Lastly, while on orbit, we will take advantage of an opportunity to put some of our samples into the LMM. This is a microscope on board the ISS that will allow us to remotely image our plant samples. The plants for this element of the work are engineered with two reporters hooked up to green fluorescent protein.
These reporters will let us literally see the stress responses to spaceflight play out in real time on orbit. This experiment is called BRIC So, what exactly will we be investigating during our second foray to the ISS?
Just as the lack of weight on board the International Space Station causes astronauts to lose bone mass, the weightless environment causes plants to lose their supporting structures.
The reason the plants are stronger on Earth is that they sense the mechanical forces generated by their own weight and lay down support materials in response to these signals. As astronaut Don Pettit who grew the famous Space Zucchini!
Braam very generously shared these mutants with us and so we now have plants that have this master mechanical response trigger always on or off. The other half of our BRIC experiment is called GeneLAB, an exciting new program in NASA where data from experiments on the International Space Station is rapidly released to the entire research community to allow as many people as possible to study the dataset for insight into how spaceflight affects biology.
So the question we want to answer is, do the different ecotypes used by researchers respond differently to spaceflight? If they do, which ecotype you use for your experiment might be critically important!
The way to test this possibility would be to grow different ecotypes on the Space Station and compare them to the same ecotypes grown under the same conditions on Earth. The ecotypes are all named after where they were found and collected, so the ones we will use are named Ws Wassilewskija, collected in BelarusCvi from the Cape Verdi Islands and Ler Landsberg erecta, orginally from Poland.

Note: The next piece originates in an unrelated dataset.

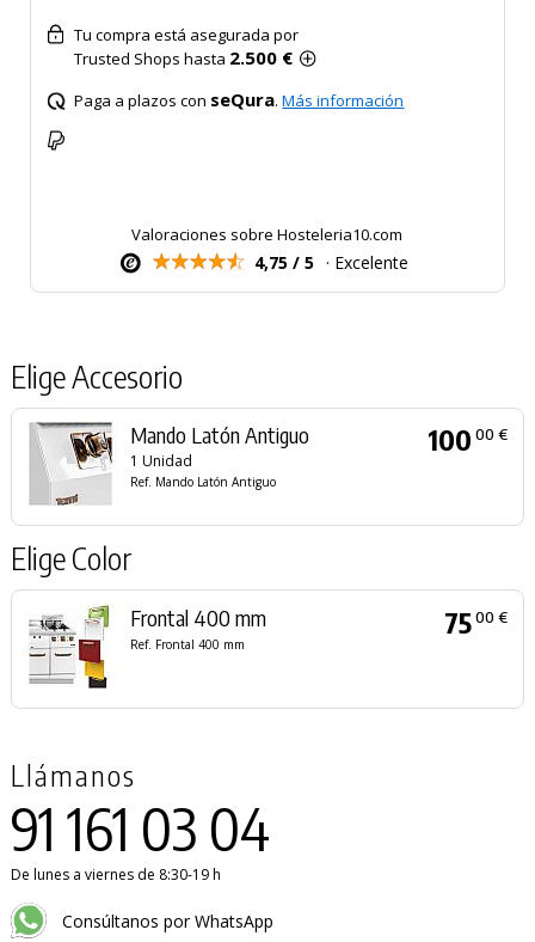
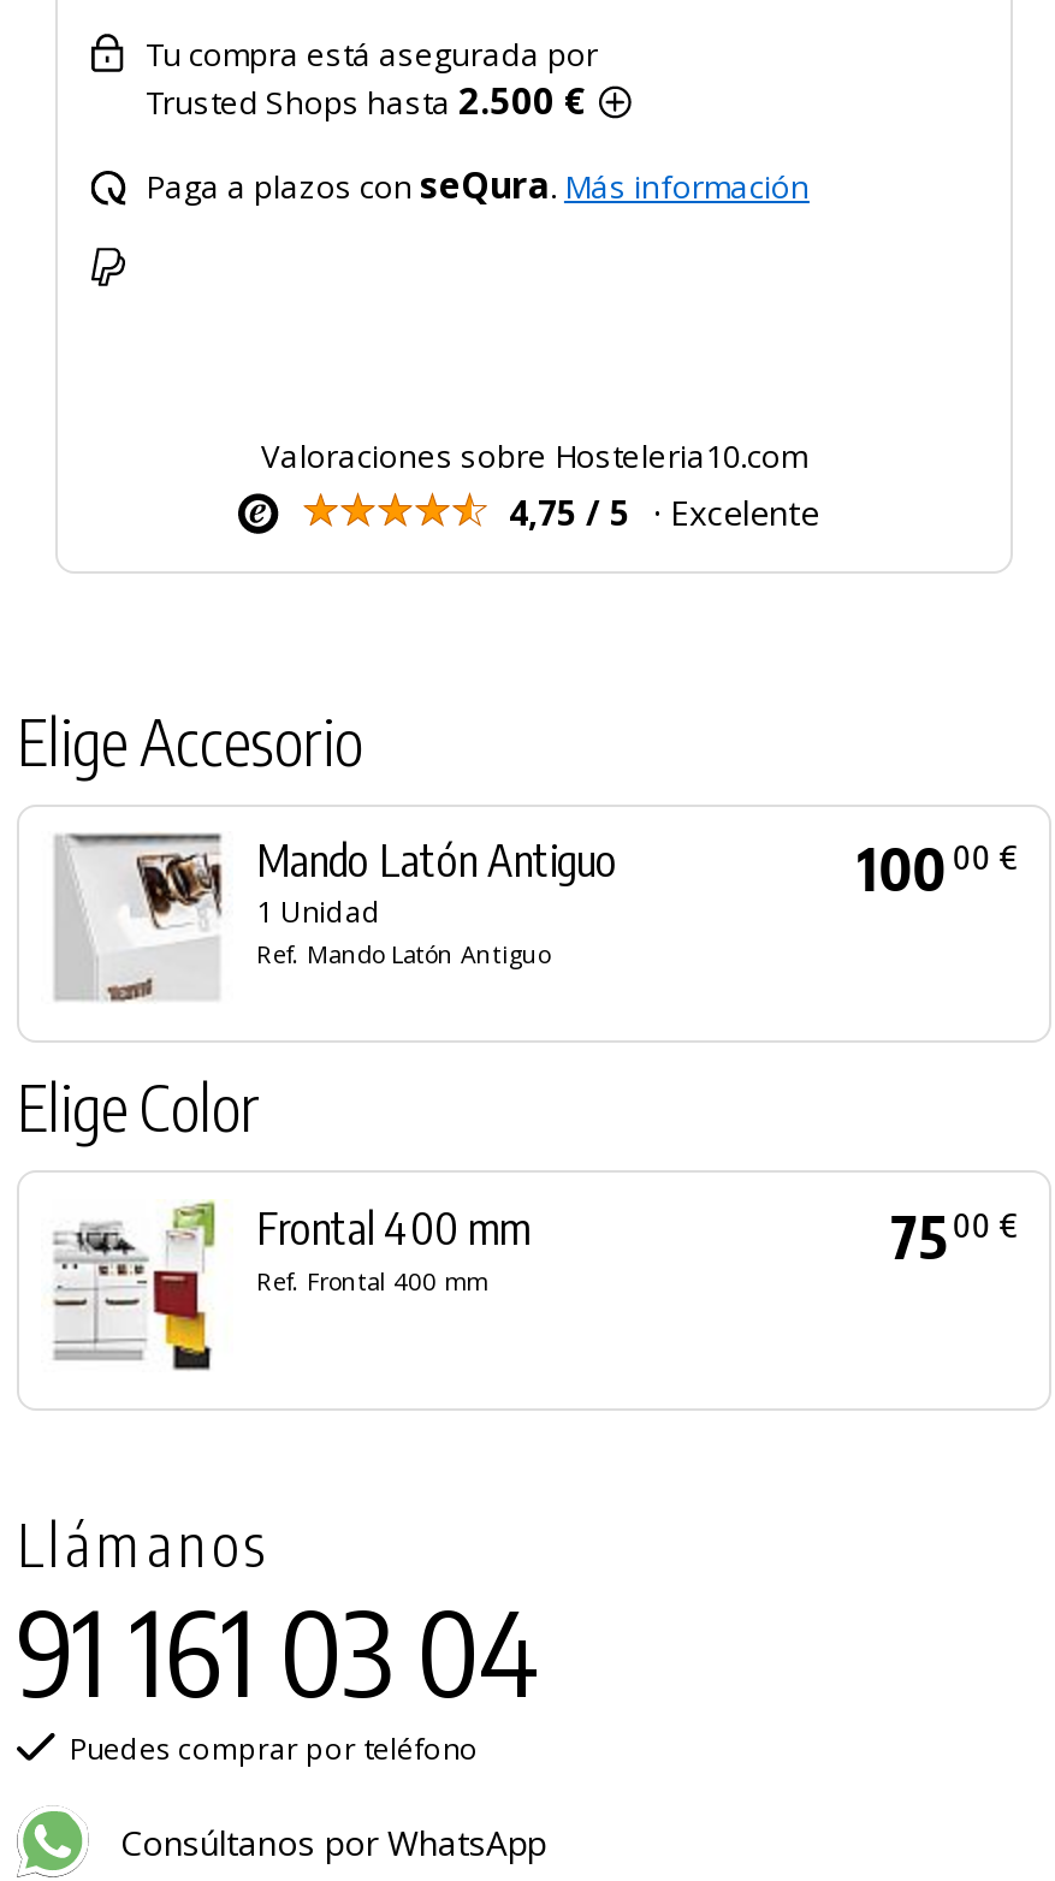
[11,864,221,884] De lunes a viernes de 8:30-19 h -> [70,1728,479,1768] Puedes comprar por teléfono

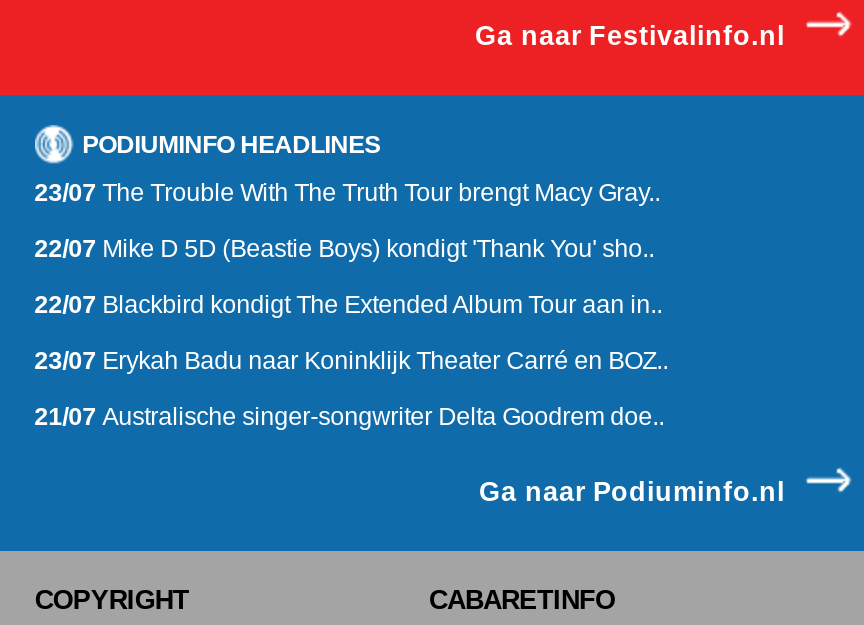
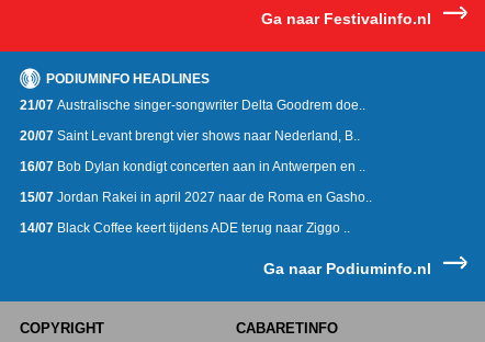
[34,179,668,375] 23/07 The Trouble With The Truth Tour brengt Macy Gray.. | 22/07 Mike D 5D (Beastie Boys) kondigt 'Thank You' sho.. | 22/07 Blackbird kondigt The Extended Album Tour aan in.. | 23/07 Erykah Badu naar Koninklijk Theater Carré en BOZ.. -> none
moved [34,403,664,431] -> [19,98,365,113]: 21/07 Australische singer-songwriter Delta Goodrem doe..
none -> [19,128,372,236] 20/07 Saint Levant brengt vier shows naar Nederland, B.. | 16/07 Bob Dylan kondigt concerten aan in Antwerpen en .. | 15/07 Jordan Rakei in april 2027 naar de Roma en Gasho.. | 14/07 Black Coffee keert tijdens ADE terug naar Ziggo ..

As with TOAST II, we will look at the growth of the plants and then look at the patterns of genes that are switched on and off in each ecotype in response to growing in space.Experiment with Fast Growing Plants You can learn a lot about how plants grow and the scientific method by conducting experiments with plants!
The Civic Garden Center of Greater Cincinnati Reading Road Cincinnati, OH [email protected] PLANT-GROWTH EXPERIMENT Brief Version of the Case Study Problem Formulation Experiment Design Data Collection Displaying Data Two-Way ANOVA Summary Problem Formulation In the following study, you will be involved in the experiment of growing a plant of your choice.
Let’s grow plants in space. BRIC TOAST II & GeneLAB Experiment, The Gilroy Lab has been again fortunate to secure NASA funding for a second experiment studying the growth of Arabidopsis plants in microgravity on the International Space Station (ISS).
seed jar science experiment: things to look for This type of activity makes a great Spring STEM project for multiple ages. Get your magnifying glass out and check out all the angles of the seeds. As always, I am excited to be back for another Saturday Science.
We love experiments for kids! Science is such a staple in our house and guides the rest of our lessons for the week.
This week, I thought it would be fun to share some old science fun we had before we ever started homeschooling. This experiment is one we did when Legoman was in .
Using two of the same type of plants, equal in height, experiment with the amount of light received each day and how it affects the growth of each plant. One plant can be placed in front of a south-facing window, which will receive the most light per day.